🤖 AI Summary
This work addresses the challenge in unsupervised clustering where imbalanced cluster sizes cause traditional silhouette coefficients to bias cluster number estimation toward large clusters or noise. To mitigate this issue, the authors propose an aggregation strategy based on repeated subsampling, which adaptively combines micro- and macro-averaged silhouette coefficients through a convex combination. A bounded nonlinear smoothing mechanism is introduced to effectively balance the strengths of both averaging schemes. Leveraging finite-sample concentration analysis, the proposed method significantly improves the accuracy of cluster number estimation on both synthetic and real-world datasets, outperforming existing internal validation criteria.
📝 Abstract
Determining the number of clusters is a central challenge in unsupervised learning, where ground-truth labels are unavailable.

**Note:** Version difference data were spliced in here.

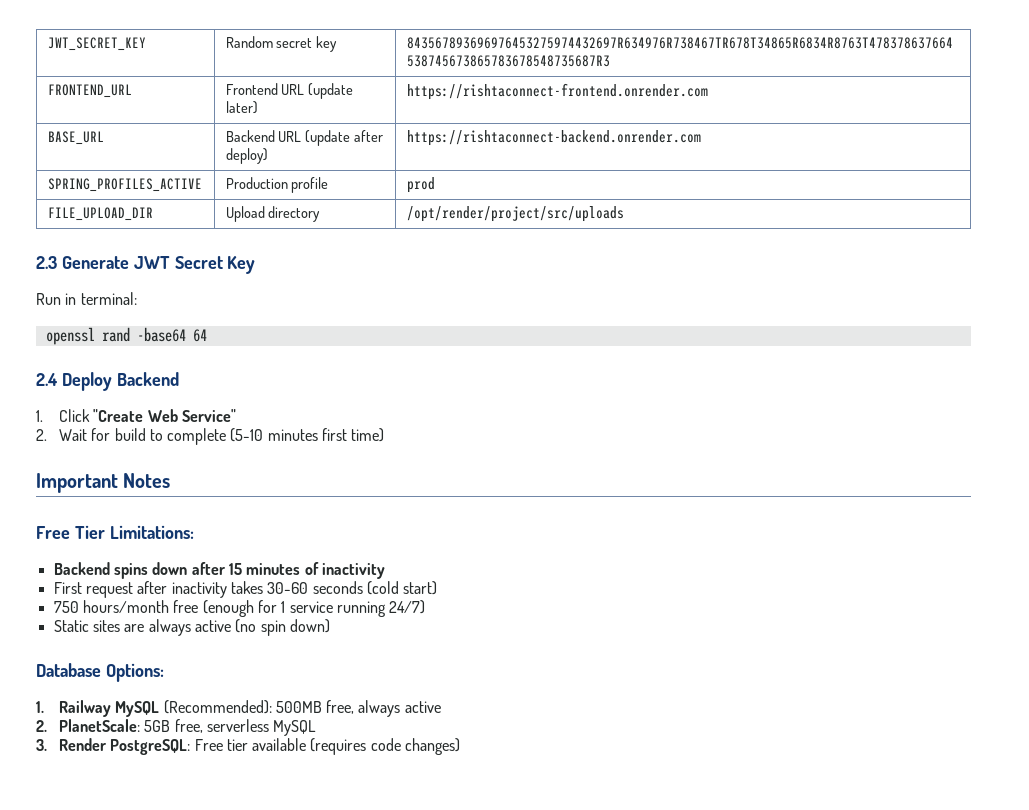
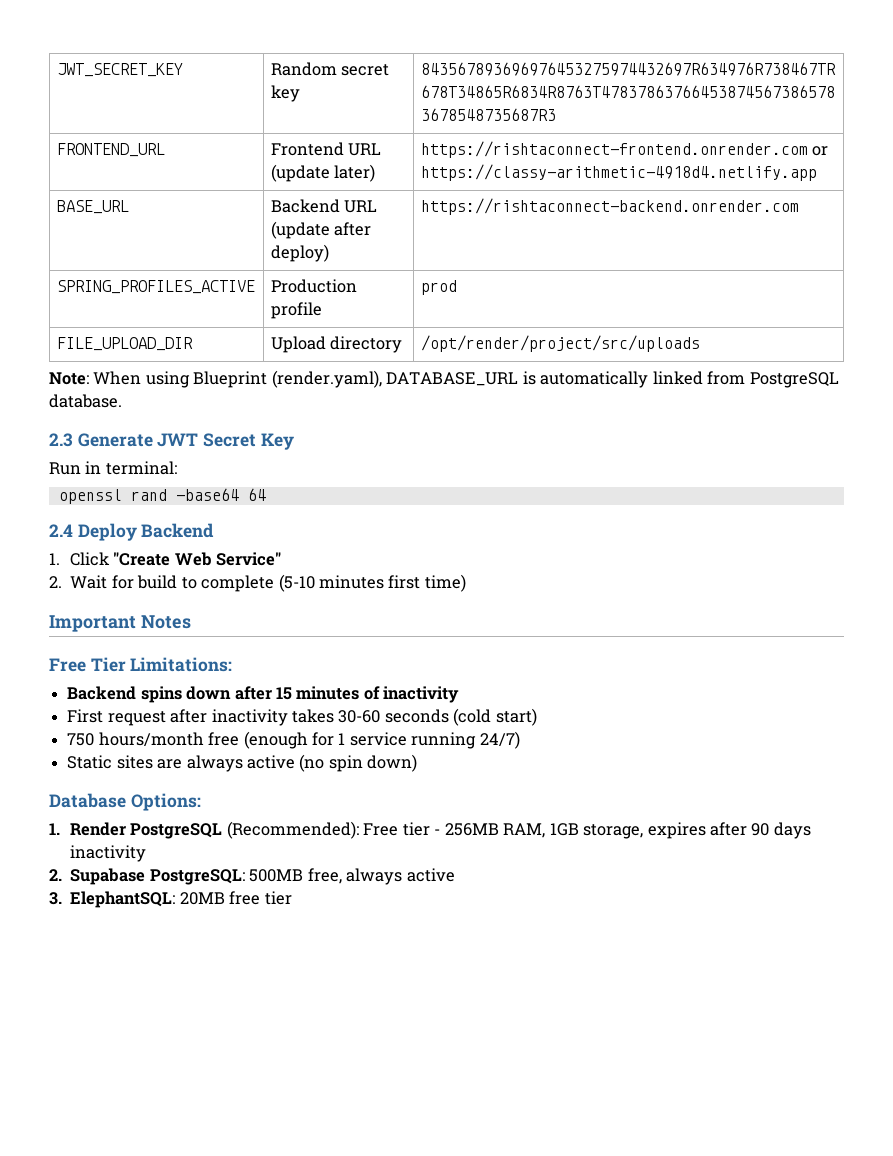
- FRONTEND_URL | Frontend URL (update later) | https://rishtaconnect-frontend.onrender.com
+ FRONTEND_URL | Frontend URL (update later) | https://rishtaconnect-frontend.onrender.com or https://classy-arithmetic-4918d4.netlify.app
+ Note: When using Blueprint (render.yaml), DATABASE_URL is automatically linked from PostgreSQL database.
- 1. Railway MySQL (Recommended): 500MB free, always active
- 2. PlanetScale: 5GB free, serverless MySQL
- 3. Render PostgreSQL: Free tier available (requires code changes)
+ 1. Render PostgreSQL (Recommended): Free tier - 256MB RAM, 1GB storage, expires after 90 days inactivity
+ 2. Supabase PostgreSQL: 500MB free, always active
+ 3. ElephantSQL: 20MB free tier

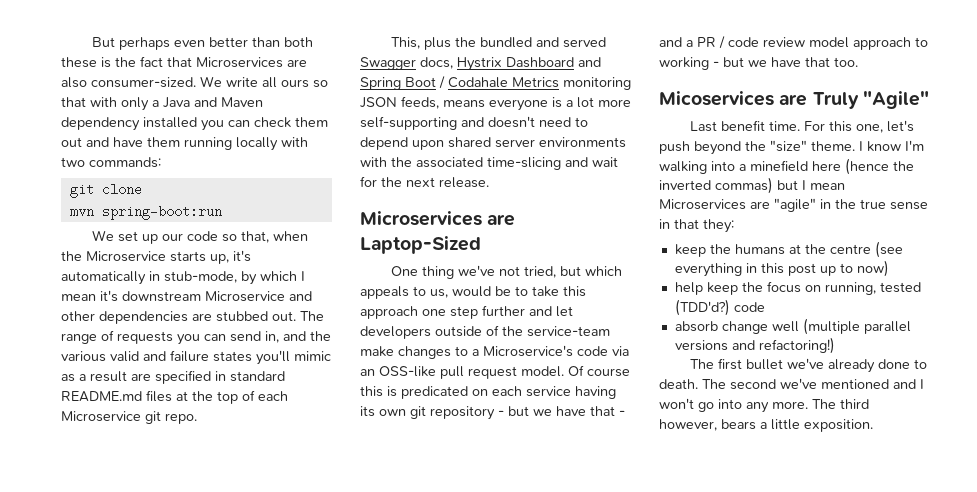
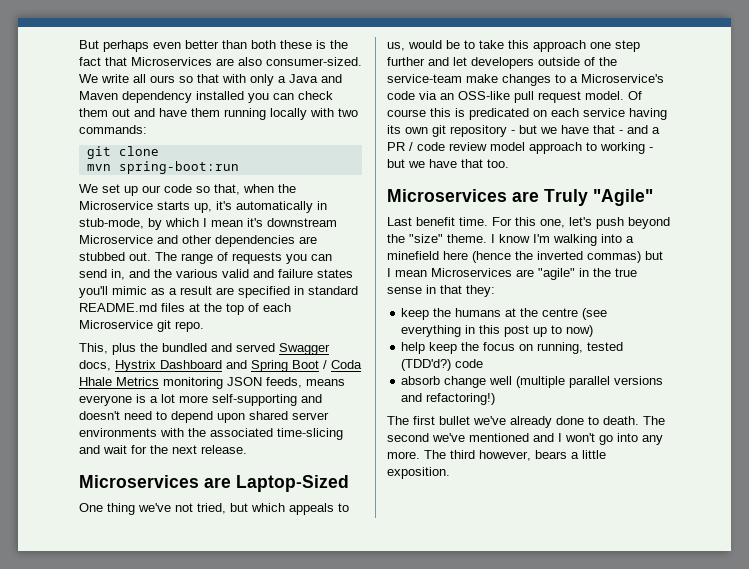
- This, plus the bundled and served Swagger docs, Hystrix Dashboard and Spring Boot / Codahale Metrics monitoring JSON feeds, means everyone is a lot more self-supporting and doesn't need to depend upon shared server environments with the associated time-slicing and wait for the next release.
+ This, plus the bundled and served Swagger docs, Hystrix Dashboard and Spring Boot / Coda Hhale Metrics monitoring JSON feeds, means everyone is a lot more self-supporting and doesn't need to depend upon shared server environments with the associated time-slicing and wait for the next release.
- Micoservices are Truly "Agile"
+ Microservices are Truly "Agile"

The Silhouette coefficient is a widely used internal validation metric for this task, yet its standard micro-averaged form tends to favor larger clusters under size imbalance. Macro-averaging mitigates this bias by weighting clusters equally, but may overemphasize noise from under-represented groups. We introduce Composite Silhouette, an internal criterion for cluster-count selection that aggregates evidence across repeated subsampled clusterings rather than relying on a single partition. For each subsample, micro- and macro-averaged Silhouette scores are combined through an adaptive convex weight determined by their normalized discrepancy and smoothed by a bounded nonlinearity; the final score is then obtained by averaging these subsample-level composites. We establish key properties of the criterion and derive finite-sample concentration guarantees for its subsampling estimate. Experiments on synthetic and real-world datasets show that Composite Silhouette effectively reconciles the strengths of micro- and macro-averaging, yielding more accurate recovery of the ground-truth number of clusters.